• **ABOUT THIS TASK**
Restate all of the records below exactly. Do not carry over any image.

*** Opening of PROVIDED MATERIAL ***

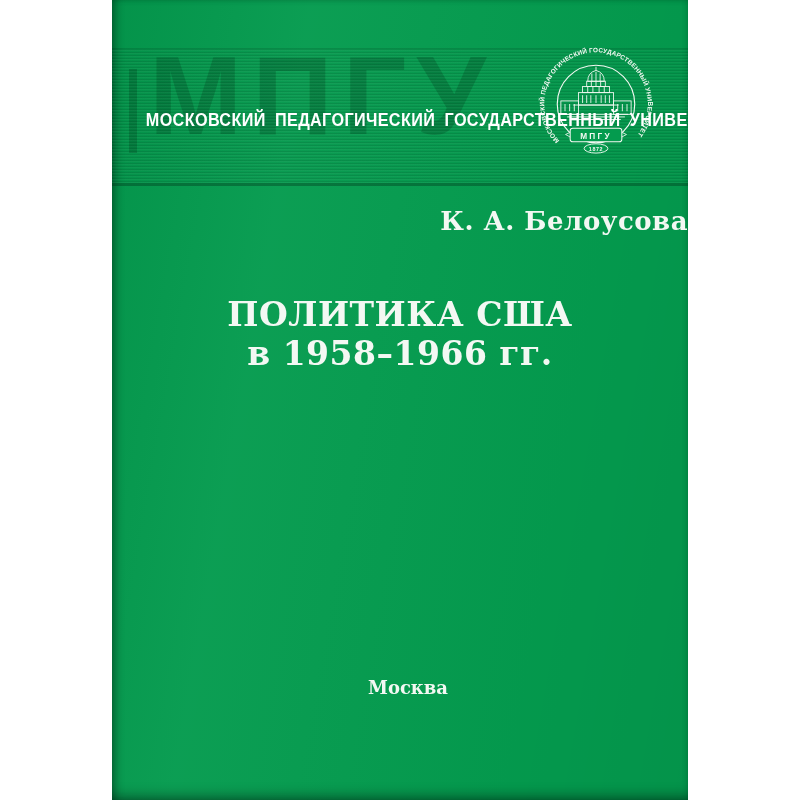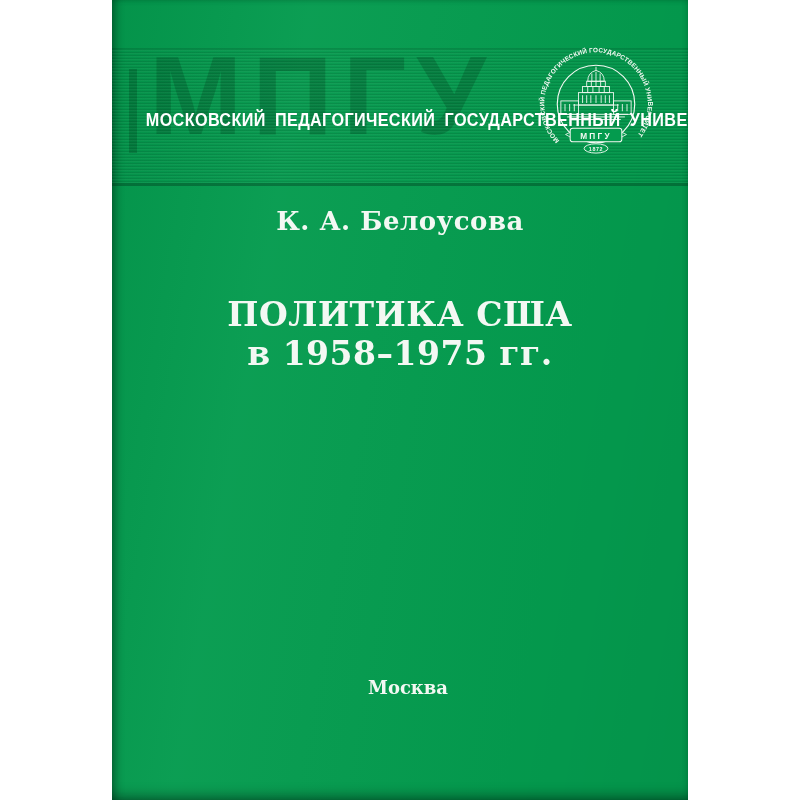--- a/index.html
+++ b/index.html
@@ -62,7 +62,7 @@
 
   
   .author {
-    position: absolute; left: 0; top: 206px; width: 576px; text-align: center;
+    position: absolute; left: 0; top: 206px; width: 576px; text-align: right;
     font-family: "DejaVu Serif", serif; font-weight: 600; font-size: 26px;
     color: #f3f8f3; letter-spacing: 0.5px;
   }

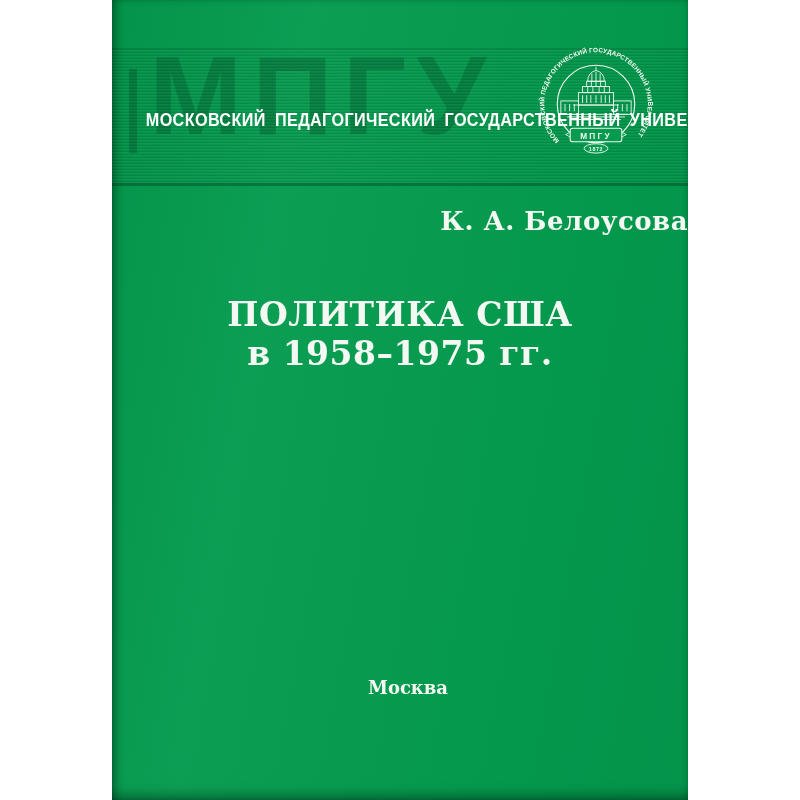--- a/index.html
+++ b/index.html
@@ -161,7 +161,7 @@
 
     <div class="title">
       <div>ПОЛИТИКА США</div>
-      <div>в 1958–1975 гг.</div>
+      <div>в 1958–1966 гг.</div>
     </div>
 
     <div class="imprint">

*** Close of PROVIDED MATERIAL ***

• **EXERCISE ANSWER**
--- a/index.html
+++ b/index.html
@@ -62,7 +62,7 @@
 
   
   .author {
-    position: absolute; left: 0; top: 206px; width: 576px; text-align: center;
+    position: absolute; left: 0; top: 206px; width: 576px; text-align: right;
     font-family: "DejaVu Serif", serif; font-weight: 600; font-size: 26px;
     color: #f3f8f3; letter-spacing: 0.5px;
   }

--- a/index.html
+++ b/index.html
@@ -161,7 +161,7 @@
 
     <div class="title">
       <div>ПОЛИТИКА США</div>
-      <div>в 1958–1975 гг.</div>
+      <div>в 1958–1966 гг.</div>
     </div>
 
     <div class="imprint">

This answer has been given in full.